On depicting a battle:
"The air must be full of arrows in every direction." (There follows several pages more of instructions, including bits like, "There must not be a level spot that is not trampled with gore.") (p. 26-28)
And his bits on anatomy are famous enough without me. The distance between the corner of your eye and your ear is the same as the height of your ear. Now you know.

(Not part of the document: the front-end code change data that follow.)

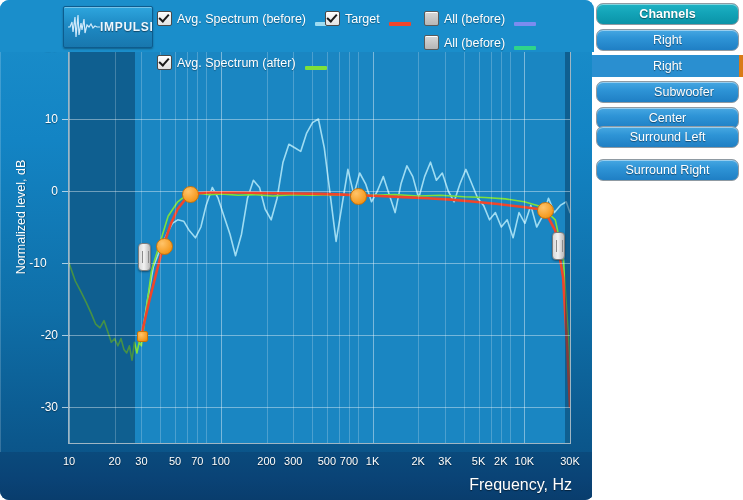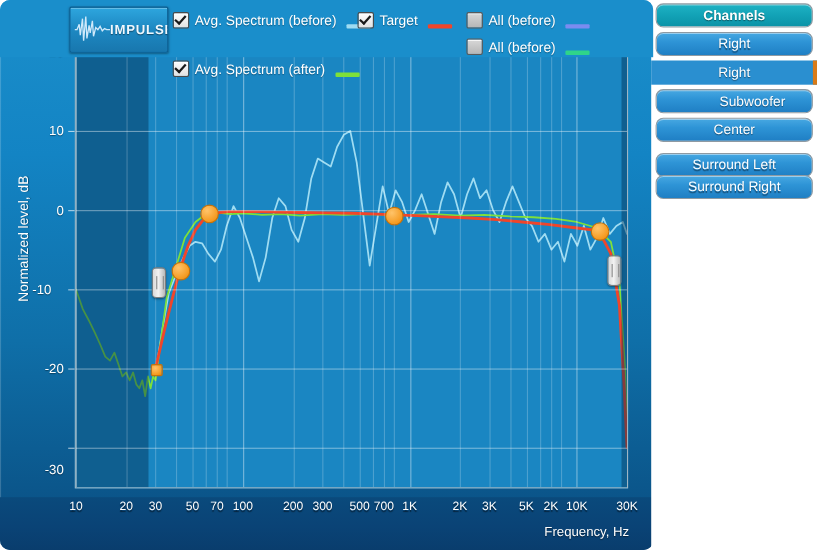--- a/index.html
+++ b/index.html
@@ -71,21 +71,21 @@
   .vline.major{background:rgba(255,255,255,.42);}
   .hline{position:absolute;left:0;width:100%;height:1px;background:rgba(255,255,255,.40);}
 
   
   #xaxisband{
     position:absolute;left:0;top:452px;width:594px;height:48px;
     background:linear-gradient(180deg,#0a4a7c 0%,#0a4376 55%,#093d6d 100%);
   }
   .xtick{position:absolute;top:455px;color:#ffffff;font-size:11px;
          transform:translateX(-50%);text-shadow:0 1px 1px rgba(0,0,0,.5);}
-  #xlabel{position:absolute;right:22px;top:476px;color:#ffffff;font-size:12px;
+  #xlabel{position:absolute;right:22px;top:476px;color:#ffffff;font-size:16px;
           text-shadow:0 1px 1px rgba(0,0,0,.5);}
 
   .ytick{position:absolute;color:#ffffff;font-size:12px;text-align:right;
          width:40px;transform:translateY(-50%);
          text-shadow:0 1px 1px rgba(0,0,0,.4);}
   .ytickmark{position:absolute;width:6px;height:1px;background:rgba(255,255,255,.65);}
   #ylabel{
     position:absolute;left:-54px;top:210px;width:150px;color:#ffffff;font-size:12.5px;
     transform:rotate(-90deg);text-align:center;
     text-shadow:0 1px 1px rgba(0,0,0,.4);
@@ -143,21 +143,21 @@
           <div class="ytick" style="left: 18px; top: 47px;">20</div>
           <div class="ytickmark" style="left: 62px; top: 47px;"></div>
           <div class="ytick" style="left: 18px; top: 119px;">10</div>
           <div class="ytickmark" style="left: 62px; top: 119px;"></div>
           <div class="ytick" style="left: 18px; top: 191px;">0</div>
           <div class="ytickmark" style="left: 62px; top: 191px;"></div>
           <div class="ytick" style="left: 18px; top: 263px; text-align: center;">-10</div>
           <div class="ytickmark" style="left: 62px; top: 263px;"></div>
           <div class="ytick" style="left: 18px; top: 335px;">-20</div>
           <div class="ytickmark" style="left: 62px; top: 335px;"></div>
-          <div class="ytick" style="left: 18px; top: 407px; margin-top: 20px;">-30</div>
+          <div class="ytick" style="left: 18px; top: 407px;">-30</div>
           <div class="ytickmark" style="left: 62px; top: 407px;"></div>
         </div>
 
       <div id="plot">
         <div id="shadeL"></div>
         <div id="shadeR"></div>
         <div id="gridlines">
             <div class="vline major" style="left: 0px;"></div>
             <div class="vline" style="left: 45.7px;"></div>
             <div class="vline" style="left: 72.4px;"></div>
@@ -272,18 +272,18 @@
     </div>
   </div>
 
   <div id="channels">
     <div class="chan head" style="top:3px">Channels</div>
     <div id="chan-list">
         <div class="chan" style="top: 29px;">Right</div>
         <div class="chan sel" style="top: 55px;">Right</div>
         <div class="chan" style="top: 81px; padding-left: 33px;">Subwoofer</div>
         <div class="chan" style="top: 107px;">Center</div>
-        <div class="chan" style="top: 139px; text-align: right;">Surround Left</div>
+        <div class="chan" style="top: 126px; text-align: right;">Surround Left</div>
         <div class="chan" style="top: 159px;">Surround Right</div>
       </div>
   </div>
 
 </div>
 
 </body></html>

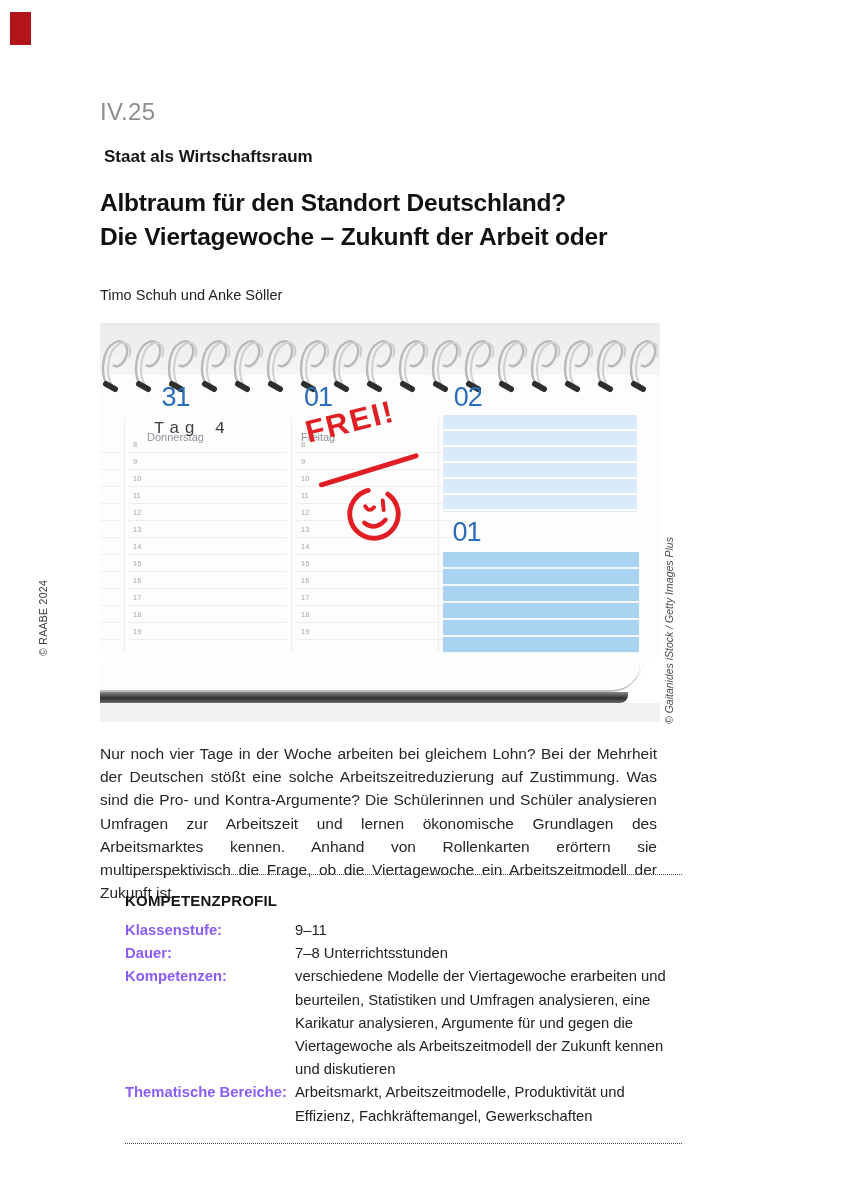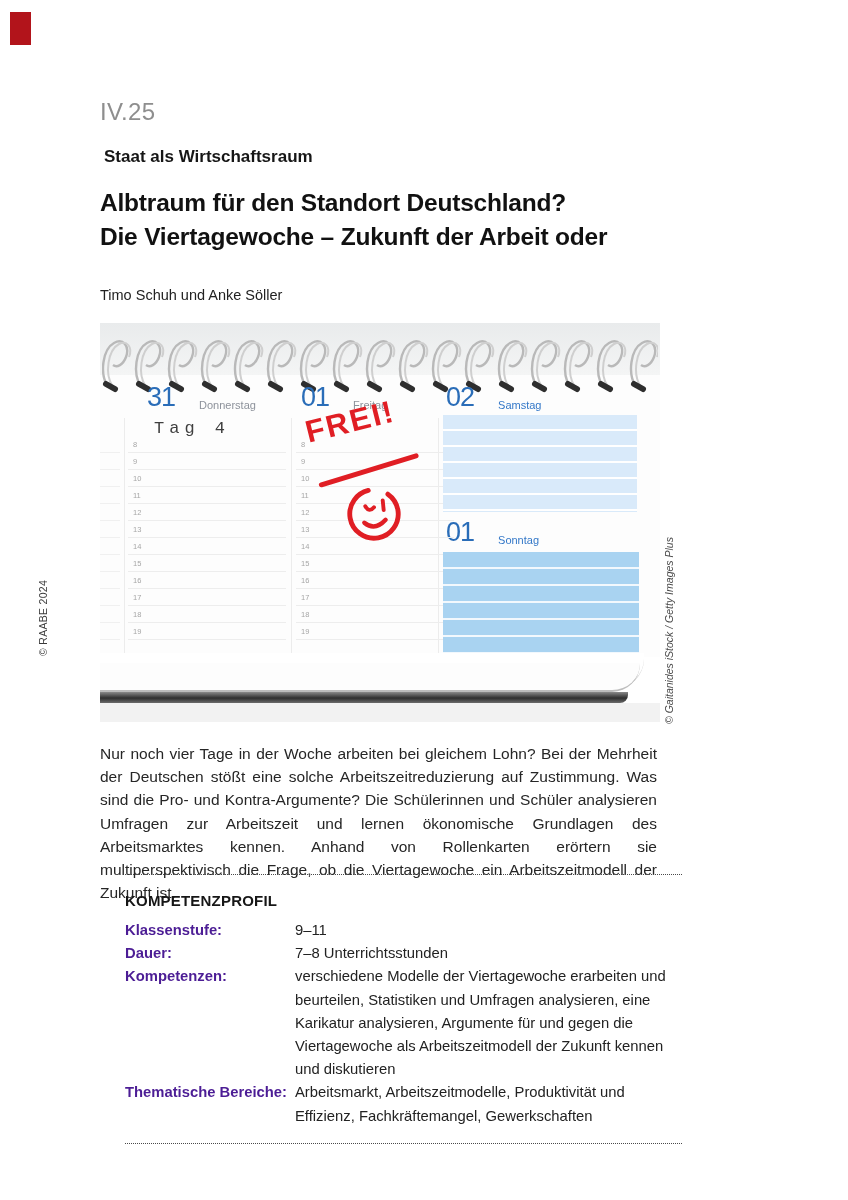--- a/index.html
+++ b/index.html
@@ -18,21 +18,21 @@
   .series{left:104px;top:147px;font-size:17px;font-weight:700;color:#161616;}
   .title{left:100px;top:186px;width:580px;font-size:24.5px;font-weight:700;line-height:33.5px;color:#111;letter-spacing:-0.2px;}
   .authors{left:100px;top:287px;font-size:14.5px;color:#222;}
 
   
   .photo{left:100px;top:323px;width:560px;height:399px;background:#ffffff;overflow:hidden;}
   .photo-strip{left:0;top:0;width:560px;height:52px;background:linear-gradient(#e9ebec,#f4f5f5);}
   .coils{left:2px;top:14px;}
   .cal-page{left:0;top:52px;width:560px;height:282px;background:#fdfdfd;}
 
-  .day-head{display:flex;align-items:flex-end;gap:24px;}
+  .day-head{display:flex;align-items:center;gap:17px;flex-direction:column;}
   .day-num{font-size:27px;line-height:27px;font-weight:400;color:#2a6db8;letter-spacing:-1px;}
   .day-name{font-size:11px;padding-top:3px;}
   .name-gray{color:#8d929b;}
   .name-blue{color:#3478c8;}
   .dh-don{left:47px;top:61px;}
   .dh-fre{left:201px;top:61px;}
   .dh-sam{left:346px;top:61px;}
   .dh-son{left:346px;top:196px;}
 
   .colsep{width:1px;background:#ececec;top:95px;height:240px;}
@@ -62,21 +62,21 @@
   .desk{left:0;top:380px;width:560px;height:19px;background:#f2f2f2;}
 
   
   .intro{left:100px;top:742px;width:557px;font-size:15.5px;line-height:23.2px;text-align:justify;color:#262626;}
 
   
   .profile{left:100px;top:874px;width:557px;margin-left:25px;}
   .dotline{border-top:1.5px dotted #4a4a4a;height:0;}
   .profile-heading{font-size:15px;font-weight:700;color:#161616;margin:17px 0 10px 0;letter-spacing:0.2px;}
   .profile-table{display:grid;grid-template-columns:170px 1fr;font-size:14.8px;line-height:23.2px;margin-bottom:15px;}
-  .p-label{font-weight:700;color:#4c1d95;}
+  .p-label{font-weight:700;color:#8b5cf6;}
   .p-value{color:#222;}
 </style>
 </head>
 <body>
 
 <div class="abs corner-mark"></div>
 <div class="abs side-copyright">© RAABE 2024</div>
 
 <div class="abs unit-code">IV.25</div>
 <div class="abs series">Staat als Wirtschaftsraum</div>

But then, on the less specific side, there's this: "Of grotesque faces I need say nothing, because they are kept in mind without difficulty." (p. 131) So da Vinci's not so different after all, is he? His specificity varies in inverse proportion to his subject's attractiveness. I like boobs.
Unfortunately, "Women must be represented in modest attitude, their legs close together, their arms closely folded, their heads inclined and somewhat on one side" (p. 63), which is not at all what I heard on the internet.
Some of it's amazingly perceptive, and some of it's completely wrong, and some I don't understand at all, but the effect of reading his diary is weird and powerful; more than, say, reading an autobiography tends to be. While he probably knew his journals would be read (he actually addresses "Reader" off and on), he was still writing mainly for himself, so there's a directness.
What comes across most is his curiosity. He'll jot down some weird paragraph about shadows or something, and you understand that this is what he must have done all day today: measure shadows and build shapes and math formulas out of them, because he wanted to know how they work. True, his conclusion was that they send out "dark rays" that bounce into "reflex streams" or something, which I think might be gibberish, but still. What did you do today? I pretty much just thought about boobs.